To see how infectious they were, the scientists injected their saliva into mosquitoes not infected with Zika. In 80 trials, the saliva failed to cause any new infections. In 80 trials with Wolbachia-free mosquitoes, Zika infections sprang up in 85 percent of the insects.
“We have very good results, comparable to the best results we got for dengue,” Dr. Moreira said.
Dr. O’Neill, who was not involved in the new experiment, said two other unpublished studies were yielding similar results.
Jason L. Rasgon, an entomologist at Pennsylvania State University, agreed that the results in Brazil demonstrated that Wolbachia suppressed the Zika virus.
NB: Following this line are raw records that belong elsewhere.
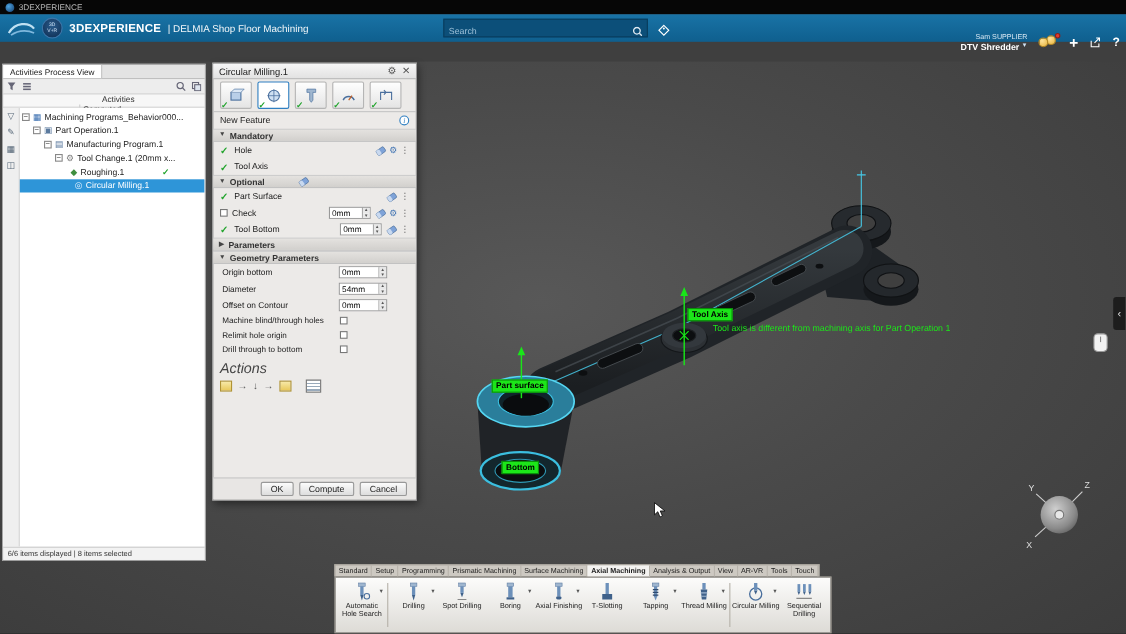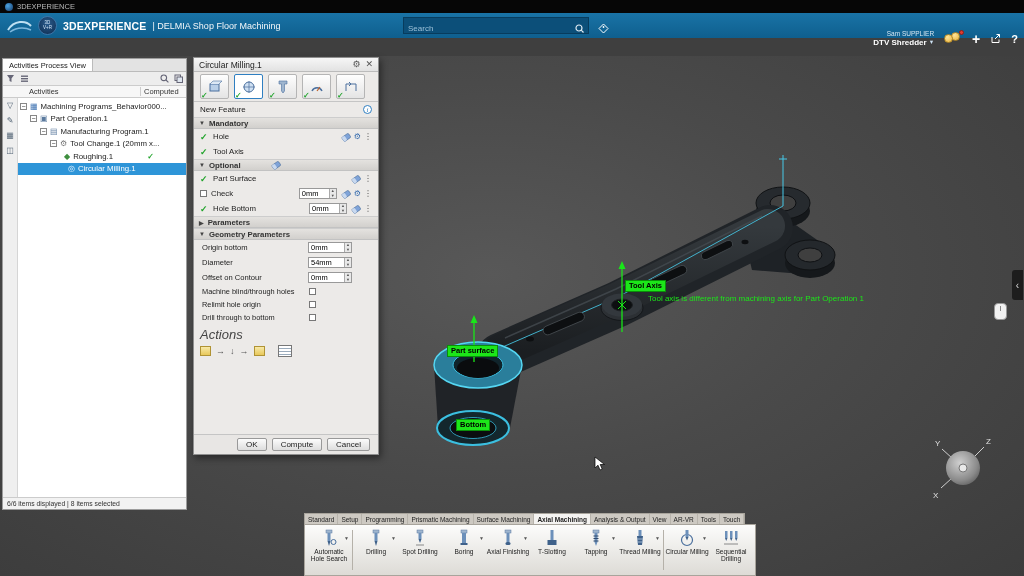--- a/index.html
+++ b/index.html
@@ -76,21 +76,21 @@
   
   .left-panel { position:absolute; left:2px; top:58px; width:185px; height:452px; background:#f2f2f2;
     border:1px solid #9c9c9c; z-index:30; display:flex; flex-direction:column; color:#222; }
   .panel-tab-row { height:13px; background:#e3e3e3; display:flex; border-bottom:1px solid #bbb; }
   .panel-tab { background:#fff; border-right:1px solid #bbb; padding:0 6px; display:flex;
     align-items:center; font-size:7.5px; }
   .panel-toolbar { height:14px; display:flex; align-items:center; padding:0 3px; gap:5px;
     background:#ededed; border-bottom:1px solid #ccc; color:#556; }
   .pt-spacer { flex:1; }
   .panel-cols { height:12px; display:flex; background:#f7f7f7; border-bottom:1px solid #ccc;
-    font-size:7.5px; color:#333; align-items:center; }
+    font-size:7.5px; color:#333; align-items:center;flex-direction:column; }
   .col-a { flex:1; padding-left:26px; } .col-c { width:46px; border-left:1px solid #ccc; padding-left:3px; }
   .panel-body { flex:1; background:#fff; display:flex; overflow:hidden; }
   .panel-strip { width:15px; background:#efefef; border-right:1px solid #d5d5d5; display:flex;
     flex-direction:column; align-items:center; padding-top:3px; gap:6px; color:#567; font-size:8px; }
   .tree { flex:1; padding-top:2px; }
   .tree-row { height:12.5px; display:flex; align-items:center; gap:3px; font-size:7.8px;
     white-space:nowrap; padding-left:2px; position:relative; overflow:hidden; }
   .tree-row.selected { background:#2e95d8; color:#fff; }
   .expander { width:7px; height:7px; border:1px solid #888; background:#fff; font-size:7px;
     line-height:5px; text-align:center; color:#333; flex:none; }
@@ -502,21 +502,21 @@
               <rect x="1" y="3" width="8" height="5" rx="1" fill="#7fa3d8" stroke="#4a6f9d" stroke-width=".6"></rect>
               <rect x="1" y="3" width="3.5" height="5" rx="1" fill="#c9d9ef"></rect>
             </g>
           </svg>
         <span class="gear-sm">⚙</span>
         <span class="dots">⋮</span>
       </span>
     </div>
     <div class="drow">
       <span class="gcheck">✓</span>
-      <span class="lbl">Hole Bottom</span>
+      <span class="lbl">Tool Bottom</span>
       <span class="grow"></span>
       <span class="num-wrap narrow">
         <input value="0mm" style="">
         <span class="spin">
             <span>▲</span>
             <span>▼</span>
           </span>
       </span>
       <span class="mini-icons">
         <svg width="10" height="10">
But he said it would be useful to see if Wolbachia kept blocking Zika infections for more than two weeks. And in addition to detecting genetic material from viruses, he said, it may be important to count Zika viruses with more traditional methods.
“To me, this is an initial, preliminary study, but that’s O.K.,” Dr. Rasgon said. “Nobody has had the time to go in and do the rigorous work.”
Dr. Moreira and his colleagues are moving forward with the studies Dr. Rasgon described.
Dr. Moreira said he hoped the new study would lead to experiments to see if Wolbachia can prevent human infections with Zika, not just dengue. It is also possible that Wolbachia could work against other diseases spread by mosquitoes, including yellow fever and malaria.
Ary Hoffmann, a microbiologist at the University of Melbourne, predicted that there would be uses for this strange parasite that we have yet to imagine.
“There are many millions of Wolbachia strains out there,” he said. “We are only really just starting to explore their potential.”